**What is needed:**
Everything in the data should be repeated exactly, save for the images.
★ ★ ★ ★ ★
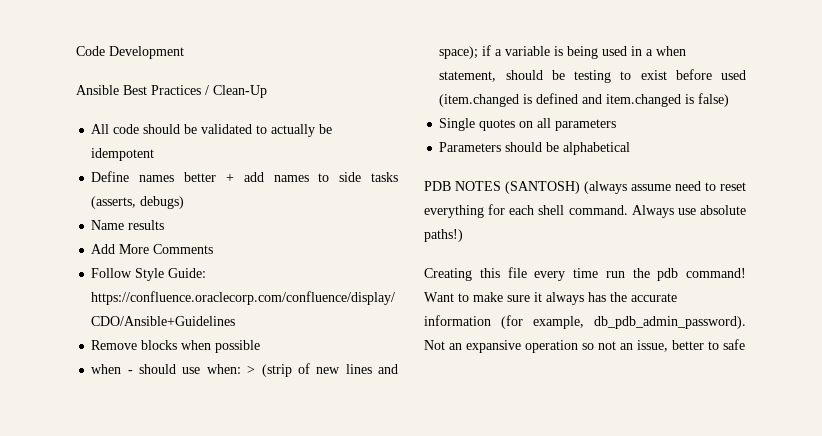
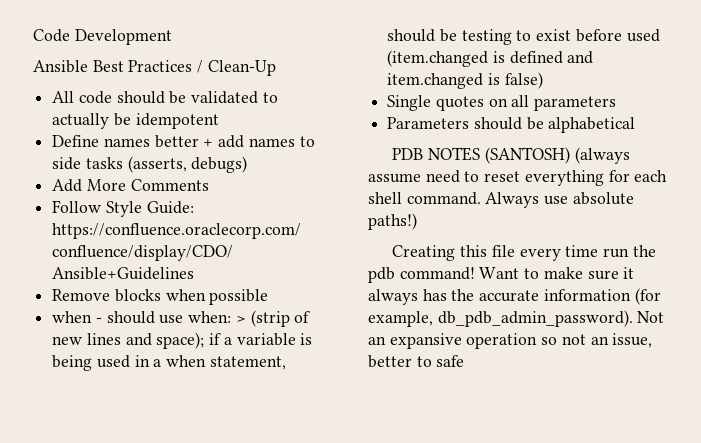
- Name results

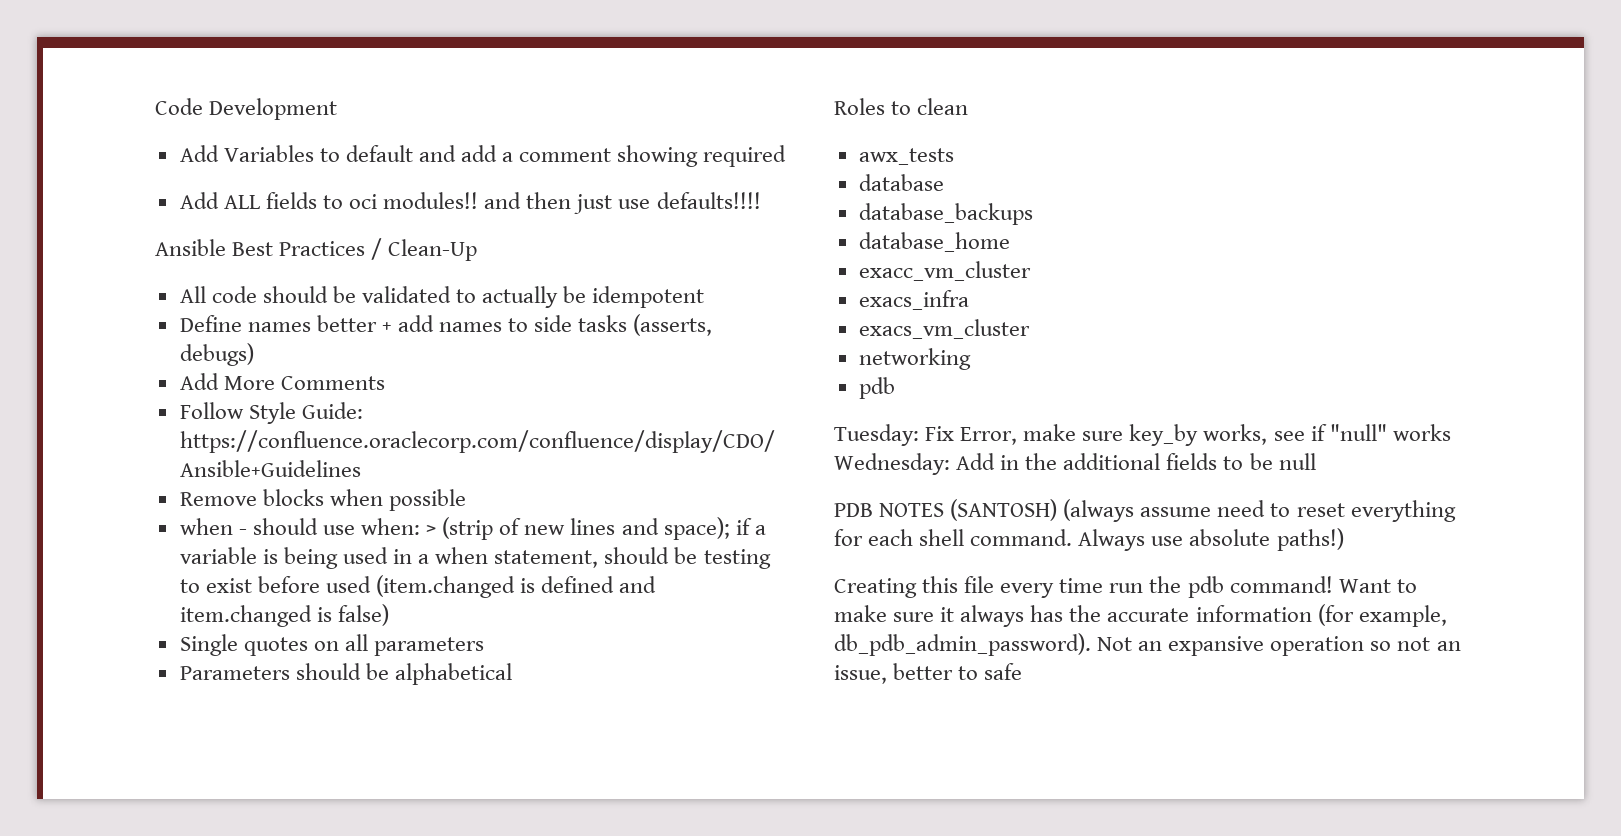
+ Add Variables to default and add a comment showing required
+ Add ALL fields to oci modules!! and then just use defaults!!!!
+ Roles to clean
+ awx_tests
+ database
+ database_backups
+ database_home
+ exacc_vm_cluster
+ exacs_infra
+ exacs_vm_cluster
+ networking
+ pdb
+ Tuesday: Fix Error, make sure key_by works, see if "null" works Wednesday: Add in the additional fields to be null

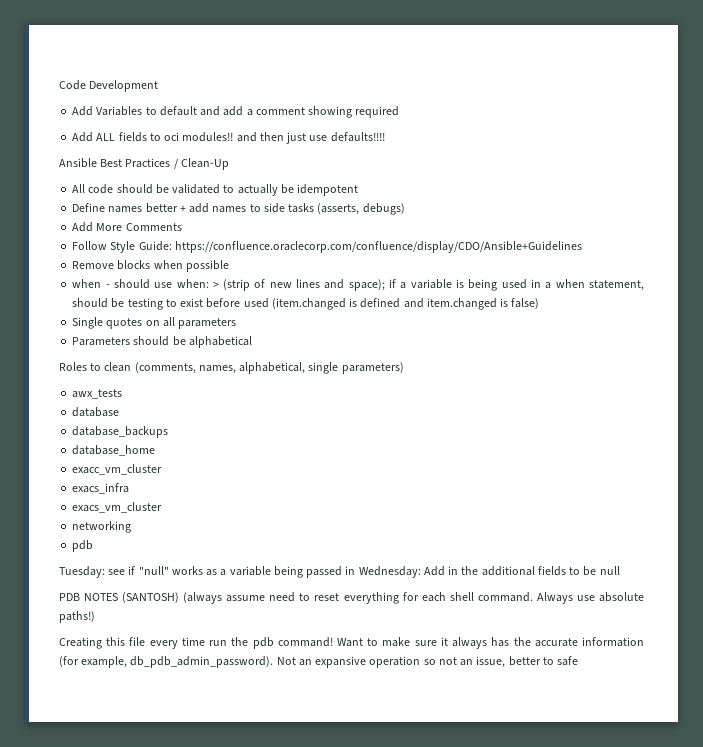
- Roles to clean
+ Roles to clean (comments, names, alphabetical, single parameters)
- Tuesday: Fix Error, make sure key_by works, see if "null" works Wednesday: Add in the additional fields to be null
+ Tuesday: see if "null" works as a variable being passed in Wednesday: Add in the additional fields to be null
★ ★ ★ ★ ★
**Solution to this exercise:**
- Name results

+ Add Variables to default and add a comment showing required
+ Add ALL fields to oci modules!! and then just use defaults!!!!
+ Roles to clean
+ awx_tests
+ database
+ database_backups
+ database_home
+ exacc_vm_cluster
+ exacs_infra
+ exacs_vm_cluster
+ networking
+ pdb
+ Tuesday: Fix Error, make sure key_by works, see if "null" works Wednesday: Add in the additional fields to be null

- Roles to clean
+ Roles to clean (comments, names, alphabetical, single parameters)
- Tuesday: Fix Error, make sure key_by works, see if "null" works Wednesday: Add in the additional fields to be null
+ Tuesday: see if "null" works as a variable being passed in Wednesday: Add in the additional fields to be null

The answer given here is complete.